アルス/XXXI :告白
2020/07/31 (金) 00:51:44
正確には、恐る恐るだったかもしれない。
生前はこれで子供ができてしまうと教えられていたし、召喚後に因果関係は無いと学んでからも誰とも交わすことは無かった。
だから、気が急いて失敗したら―――と思い、パーシヴァルは慎重に、結果としてとても長い口づけを交わした。
ゆっくりと距離を離す、再び視界に映った互いの表情が茹で蛸のようになっていて、恥ずかしい反面少し可笑しい。
もしかしたら、これまでのどの戦いよりも緊張したかもしれない。そんなアルスの体からふにゃと力が抜けた。
「そ、そうか。僕……余は!嬉しく思うぞ!」
「ふふっ。言葉遣い、今直しても遅いですよ」
「あぅぅ……」
「いいんです。いいんですよ。そんな所も私は好きなんですから……」
そう言って、パーシヴァルは体重を預けてきたアルスの身体を抱きしめる。
彼の暖かい体温を全身に感じる。それがじんわりと自身に染み渡り、心に溜まった波を和らげるように感じた。
強く求めるように抱き続ける。そうでなければ、きっと溜まった波はこの身を裂いてしまうだろうから。
共に体温を―――2人の「好き」を分かち合いたいと、そうパーシヴァルの心は求めていた。
だから、このまま時が永遠に止まって欲しいと―――
時?
我に帰ったように、今の時刻を予測で割り出す。……深夜過ぎ、というか抜け出た時点で刻限越えである。

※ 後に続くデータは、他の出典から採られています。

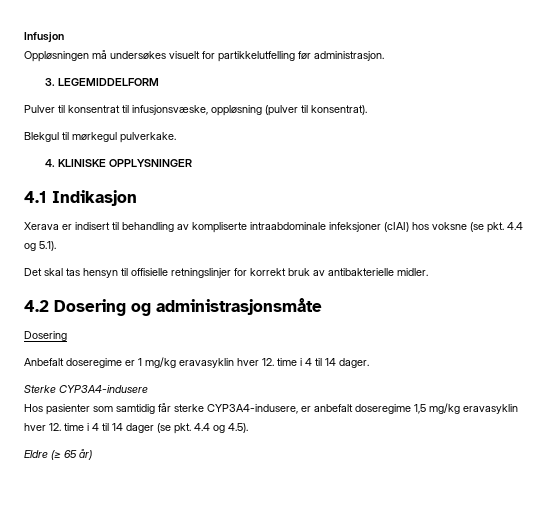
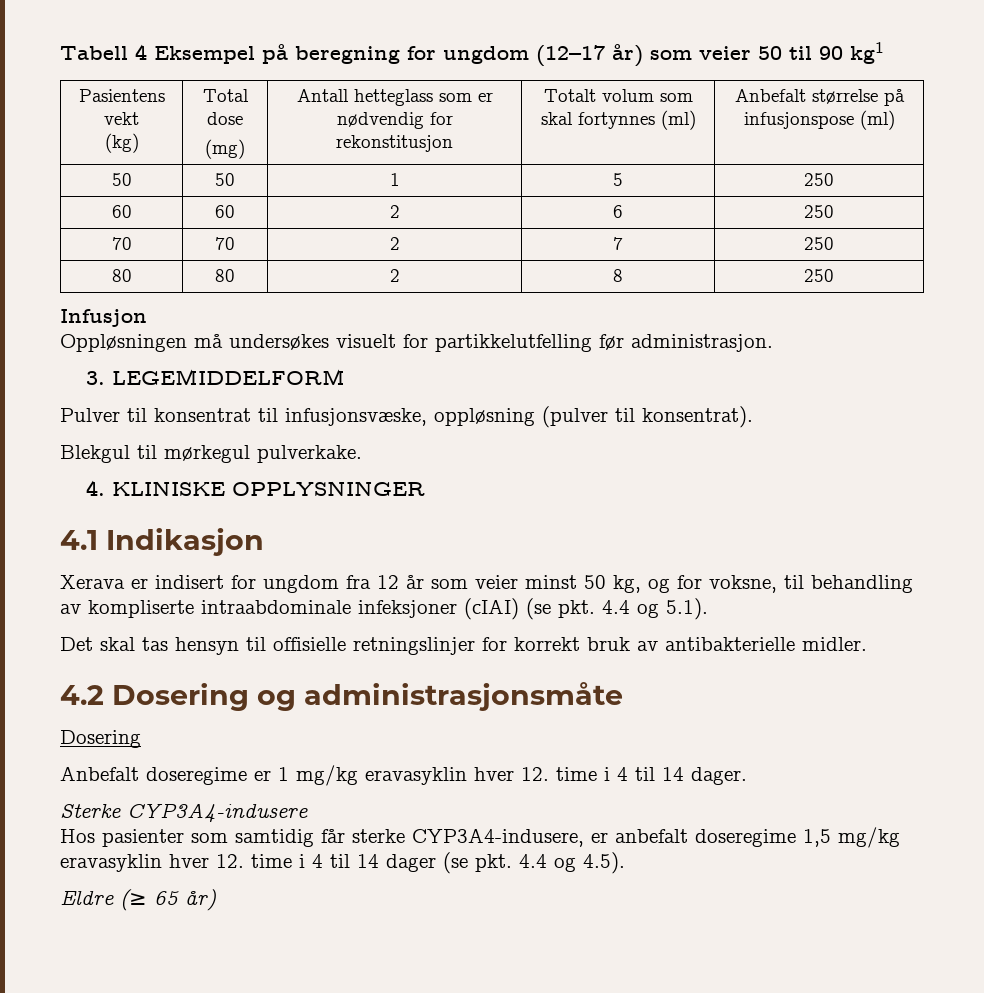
+ Tabell 4 Eksempel på beregning for ungdom (12–17 år) som veier 50 til 90 kg1
+ Pasientens vekt
+ (kg) | Total dose
+ (mg) | Antall hetteglass som er nødvendig for rekonstitusjon | Totalt volum som skal fortynnes (ml) | Anbefalt størrelse på infusjonspose (ml)
+ 50 | 50 | 1 | 5 | 250
+ 60 | 60 | 2 | 6 | 250
+ 70 | 70 | 2 | 7 | 250
+ 80 | 80 | 2 | 8 | 250
- Xerava er indisert til behandling av kompliserte intraabdominale infeksjoner (cIAI) hos voksne (se pkt. 4.4 og 5.1).
+ Xerava er indisert for ungdom fra 12 år som veier minst 50 kg, og for voksne, til behandling av kompliserte intraabdominale infeksjoner (cIAI) (se pkt. 4.4 og 5.1).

「――――――早く戻りましょうアルスくん!これ絶対バレます!!説教では済まないやつです!!!」
「む、む!?いや待たれよ!裏庭から忍び込めばあるいは……!」
「そそそそうですね!?為せば成る!とか言いますし!ゆっくり、ゆっくり行けば大丈夫です!!」
その後、自宅屋敷へのスニーキングは速攻で見つかり、メイド長にこってりと叱られ正座させられた。